The Soviet-Afghan War undeniably transformed the political landscape of Afghanistan, and the lives of its citizens, who have faced almost constant, immeasurable levels violence and political instability since the late 1970s. The blame for this cannot be totally attributed to the USA and the USSR - the population of Afghanistan, largely divided by tribalism, nationalism, and ethnic conflict, were repeatedly resistant to any reform, thus creating huge political instability.
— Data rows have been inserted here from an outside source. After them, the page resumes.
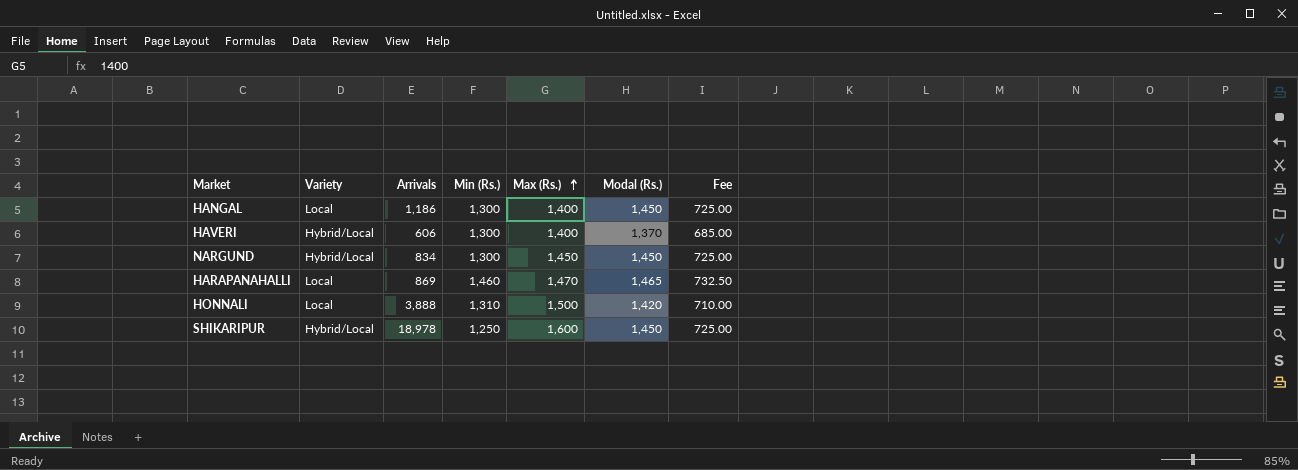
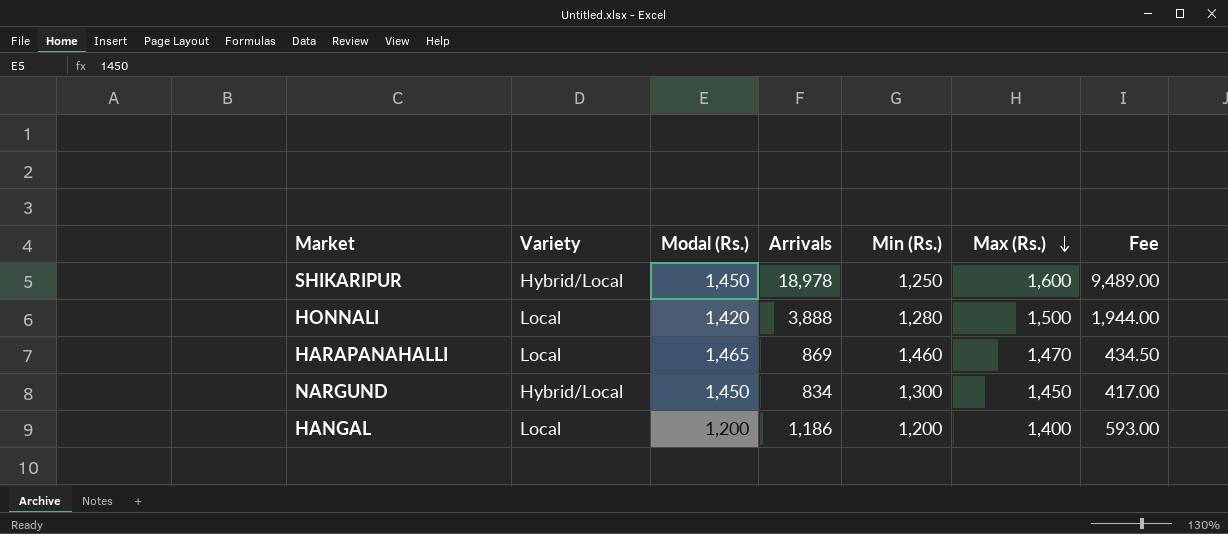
row order: Max (Rs.) ascending -> Max (Rs.) descending
column Modal (Rs.) | position: 6 -> 3
column Fee | formula: [Modal (Rs.)] * 0.5 -> [Arrivals] * 0.5
row HAVERI: Hybrid/Local | 606 | 1,300 | 1,400 | 1,370 | 685.00 -> none
HONNALI | Min (Rs.): 1,310 -> 1,280
HANGAL | Modal (Rs.): 1,450 -> 1,200
HANGAL | Min (Rs.): 1,300 -> 1,200

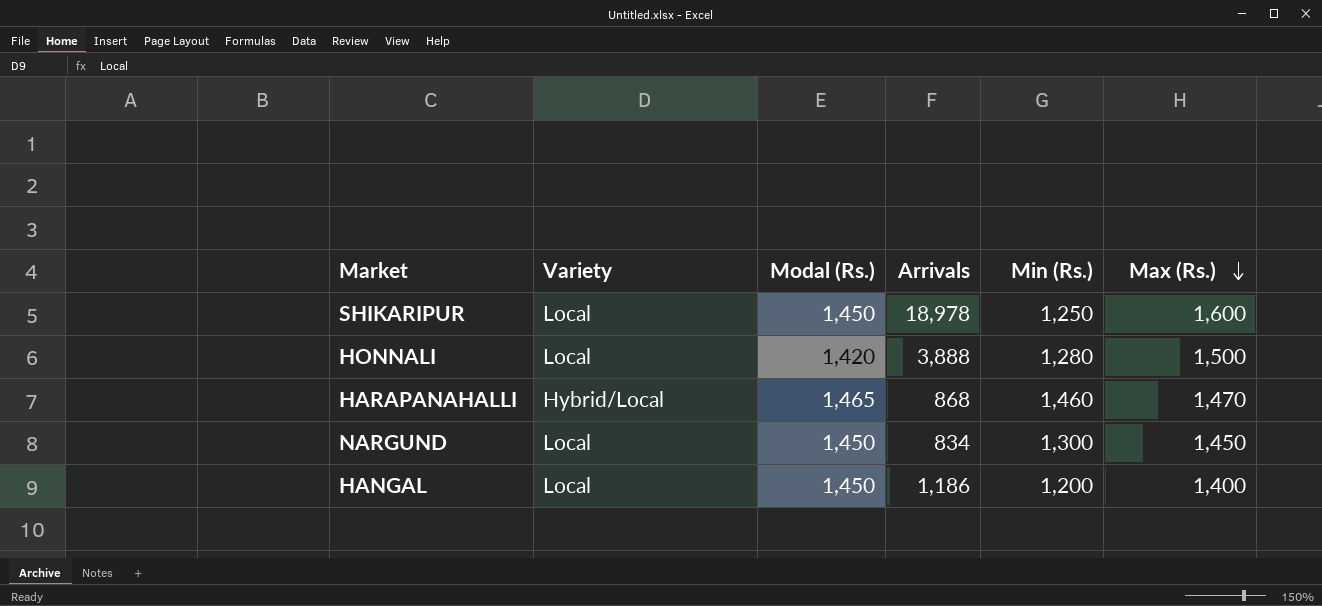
column Fee | formula: [Arrivals] * 0.5 -> none
SHIKARIPUR | Variety: Hybrid/Local -> Local
HARAPANAHALLI | Variety: Local -> Hybrid/Local
HARAPANAHALLI | Arrivals: 869 -> 868
NARGUND | Variety: Hybrid/Local -> Local
HANGAL | Modal (Rs.): 1,200 -> 1,450

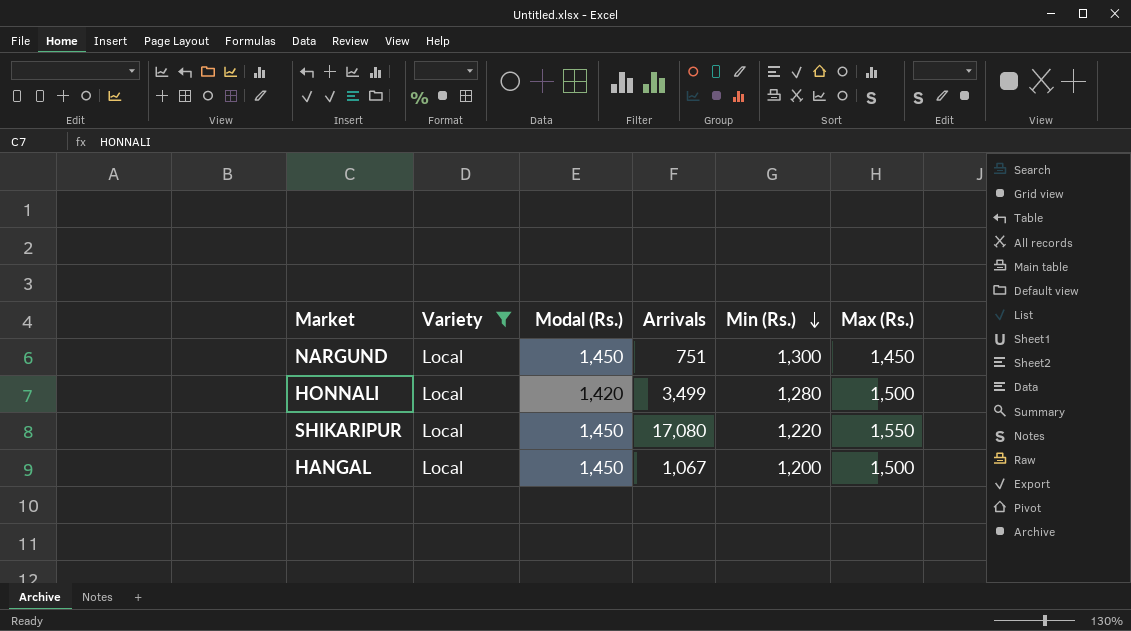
filter: none -> Variety = Local
row order: Max (Rs.) descending -> Min (Rs.) descending
NARGUND | Arrivals: 834 -> 751
HONNALI | Arrivals: 3,888 -> 3,499
SHIKARIPUR | Arrivals: 18,978 -> 17,080
SHIKARIPUR | Min (Rs.): 1,250 -> 1,220
SHIKARIPUR | Max (Rs.): 1,600 -> 1,550
HANGAL | Arrivals: 1,186 -> 1,067
HANGAL | Max (Rs.): 1,400 -> 1,500

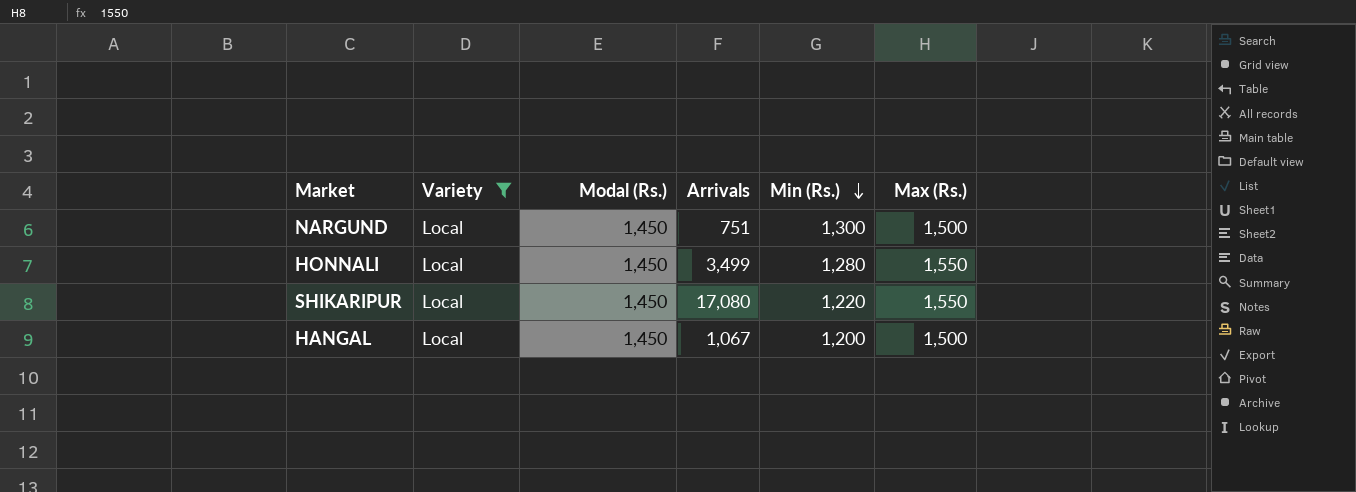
NARGUND | Max (Rs.): 1,450 -> 1,500
HONNALI | Modal (Rs.): 1,420 -> 1,450
HONNALI | Max (Rs.): 1,500 -> 1,550

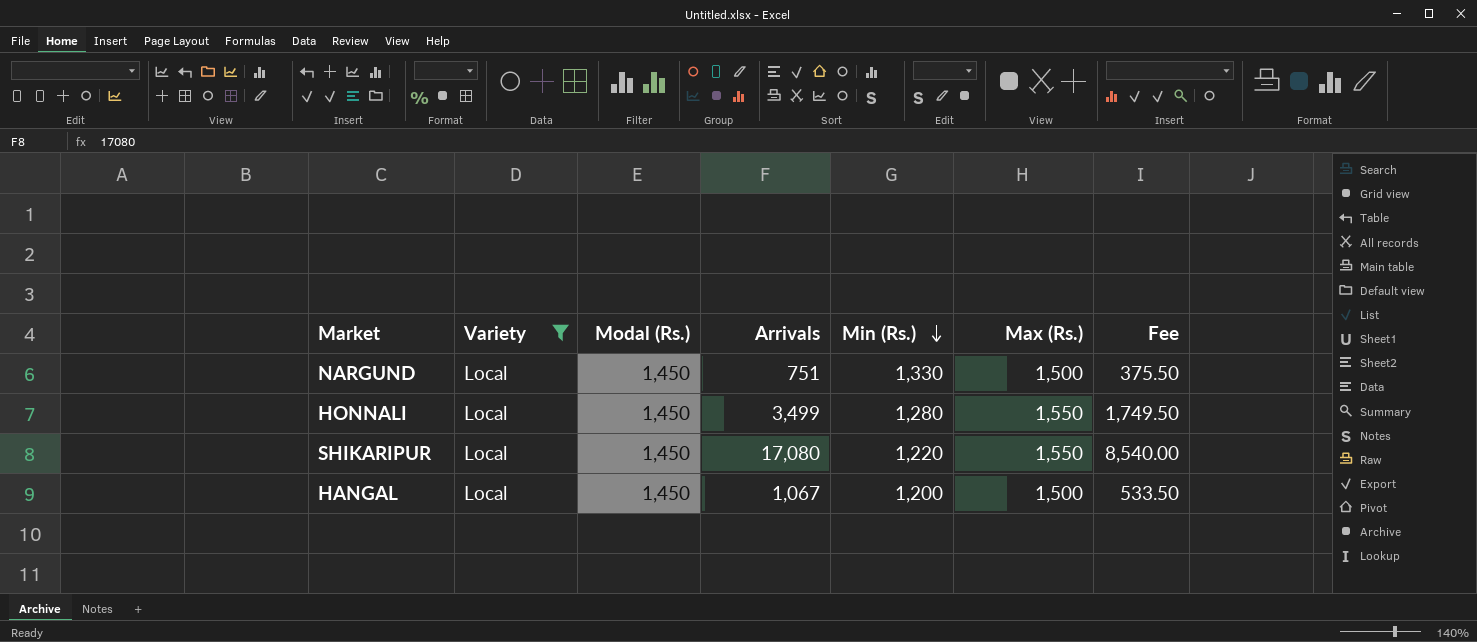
column Fee | formula: none -> [Arrivals] * 0.5
NARGUND | Min (Rs.): 1,300 -> 1,330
However, both the USA and the USSR were undeniably responsible for exploiting and exacerbating the country’s political instability to an end for their own gains, destroying countless lives in the process. This is, in many ways, an underdeog story with tragic consequences. The anger and nationalism within Afghanistan and their historical ability to deter invading forces from staking a claim to their land (as early as the late 1800's where neither Britain nor Russia could ever truly control the area) has in turn led to extreme fractionalisation amongst their own people, harboring the growth of much more extremist ideologies.